À la fin du mois de juin 1944, la Résistance française va réaliser un coup de maître : dévaliser un train blindé de la Banque de France en Dordogne. Ils sont 150 résistants à dévaliser l'argent de l'État français du Maréchal Pétain : près de 2,2 milliards de francs, soit environ 450 millions d’euros d'aujourd'hui. C'est le casse du siècle, mais également le plus grand casse de toute l'histoire !
À la fin du juin 1944, les Alliés ont débarqué en Normandie et les rangs de la Résistance se gonflent un peu partout sur le territoire français : les réseaux ont besoin en urgence d’argent frais pour s’équiper et organiser des opérations contre l’occupant allemand. Il leur faut également rembourser leurs dettes auprès des commerçants ou paysans chez qui ils s’approvisionnaient en échange de bons de réquisition, destinés à être remboursés. Des remboursements parfois vieux de plusieurs années !
Sentant le vent tourner, le préfet par intérim de la Dordogne, Jean André Eugène Callard, pourtant vichyste convaincu, va décider d’aider la Résistance locale en divulguant un transfert massif d’argent, par train, entre Périgueux et Bordeaux. C'est la Banque de France qui est en charge de ce transfert, qui dépasserait le milliard de francs. Callard est au courant du trajet et de l'opération : on lui a demandé de fournir l'escorte !
Le 26 juin 1944, 150 résistants qui appartiennent à l'Armée secrète et à l'Organisation de résistance de l'armée se positionnent en gare de Neuvic, arrêt de l'omnibus de voyageurs 1709, en provenance de Périgueux et à destination de Bordeaux. Il est alors 19h30 et les résistants constatent que seuls quatre inspecteurs de police sont présents dans le fourgon banalisé de tête qui contient les billets. Avec l'aide des cheminots, la Résistance s'empare du butin, aidée par la passivité des quatre policiers, qui laissent faire.
Le wagon est détaché par les cheminots et manœuvré vers une voie de débord : 150 sacs de jutes, remplis de billets de banque, sont transférés dans les deux camions de la Résistance. L'ensemble pèse plus de 4 tonnes ! Le butin est édifiant : 2 280 000 000 francs, soit l'équivalent de plus de 450 millions d'euros en 2021 ! Et tout cela sans violence : aucun coup de feu n'a été tiré pendant toute l'opération !
Pourtant, la fin du casse apparaît plus compliquée : l'un des deux camions tombe en panne sur la route qui mène au camp de Saint-Avit-de-Vialard. Il faut le sortir de là et après plusieurs heures, l'argent est finalement transféré avec succès au lieu-dit Durestal. C'est Maxime Roux, considéré comme le préfet du maquis, qui va coordonner la dispersion de l'argent : une partie permet de rembourser les dettes, et de financer des groupes de résistants locaux, mais aussi des groupes et opérations en Limousin, ainsi que dans les régions de Bordeaux et de Lyon.

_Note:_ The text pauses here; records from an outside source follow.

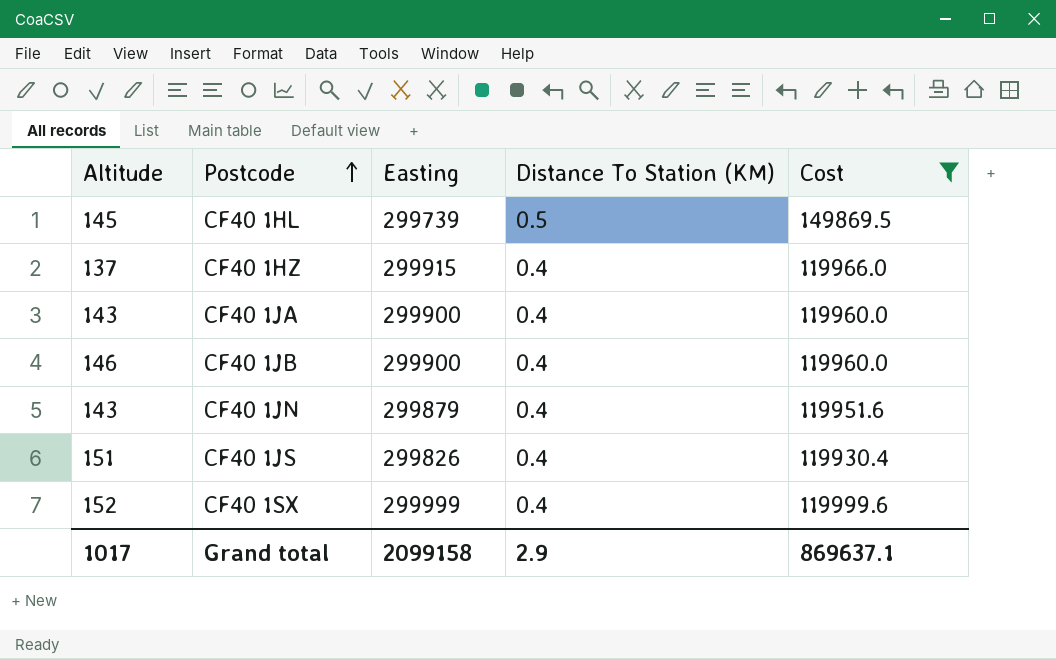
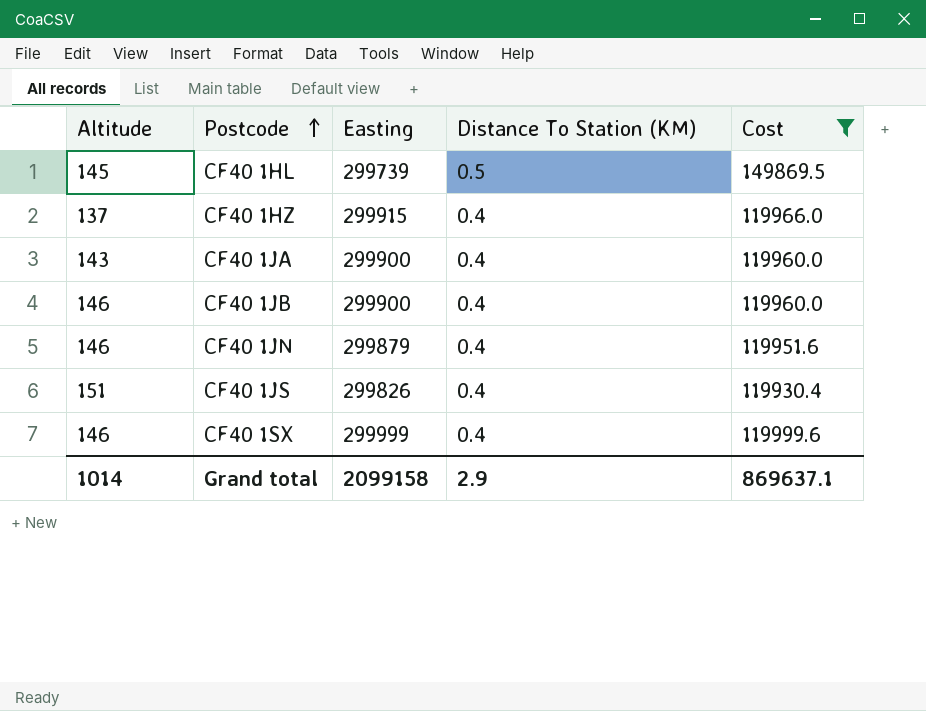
CF40 1JN | Altitude: 143 -> 146
CF40 1SX | Altitude: 152 -> 146
Grand total | Altitude: 1017 -> 1014

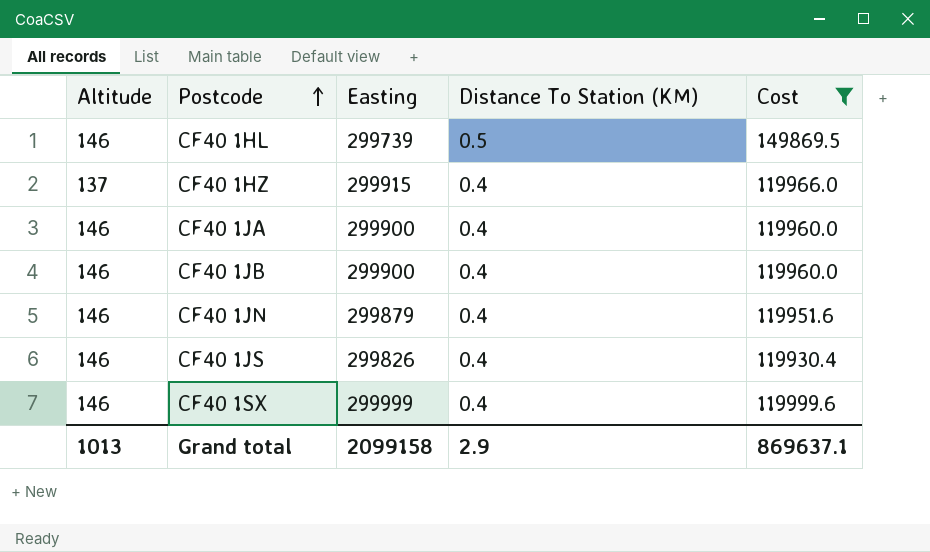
CF40 1HL | Altitude: 145 -> 146
CF40 1JA | Altitude: 143 -> 146
CF40 1JS | Altitude: 151 -> 146
Grand total | Altitude: 1014 -> 1013

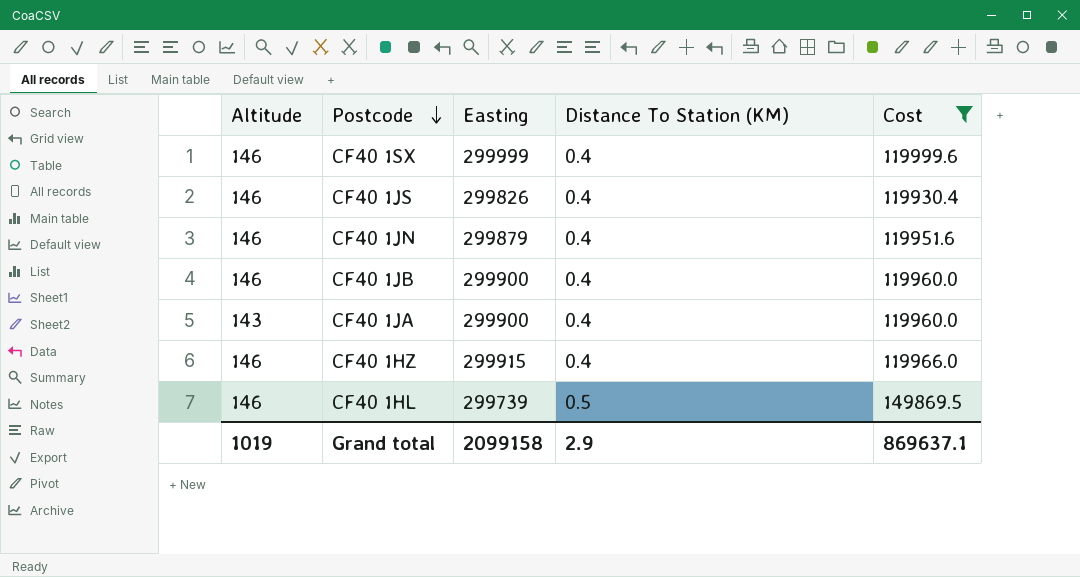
row order: Postcode ascending -> Postcode descending
CF40 1JA | Altitude: 146 -> 143
CF40 1HZ | Altitude: 137 -> 146
Grand total | Altitude: 1013 -> 1019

Mais qu'est devenu le reste de l'argent ? Contrairement à ce qu'on peut penser, l’intégralité n’a pas uniquement servi à la Résistance : une grande partie du magot va prendre la direction de la capitale. Ainsi, la première semaine de septembre 1944, les principaux partis politiques se réunissent au château de Fleurac et décident de se partager la grande partie du butin de Neuvic. Pour les résistants de la première heure, la captation par les politiques de cet argent est une honte, contraire aux principes de la Résistance.
Par la suite, des enquêtes françaises seront diligentées sur place et à Paris. Mais rien ne probant ne sera trouvé. La Banque de France récupérera après la fin de la guerre une partie infime de l'argent perdu. Qui sera considéré comme une perte due ... aux combats !
Certaines légendes vont courir dans l'après-guerre : non, l'argent volé par la Résistance n'était pas celui de la Wehrmacht, l'armée allemande, ni celui du Militärverwaltung à Frankreich, l'administration militaire allemande en France. Mais bien celui de la Banque de France. De plus, malgré une rumeur tenace, aucun lingot d’or n'était à bord du train ! Juste une montagne de billets de banque ! Et non, l'armée allemande n'a jamais menée de représailles à ce casse : si des opérations vont avoir lieu en forêt de la Double, elles seront liées à des faits de résistance.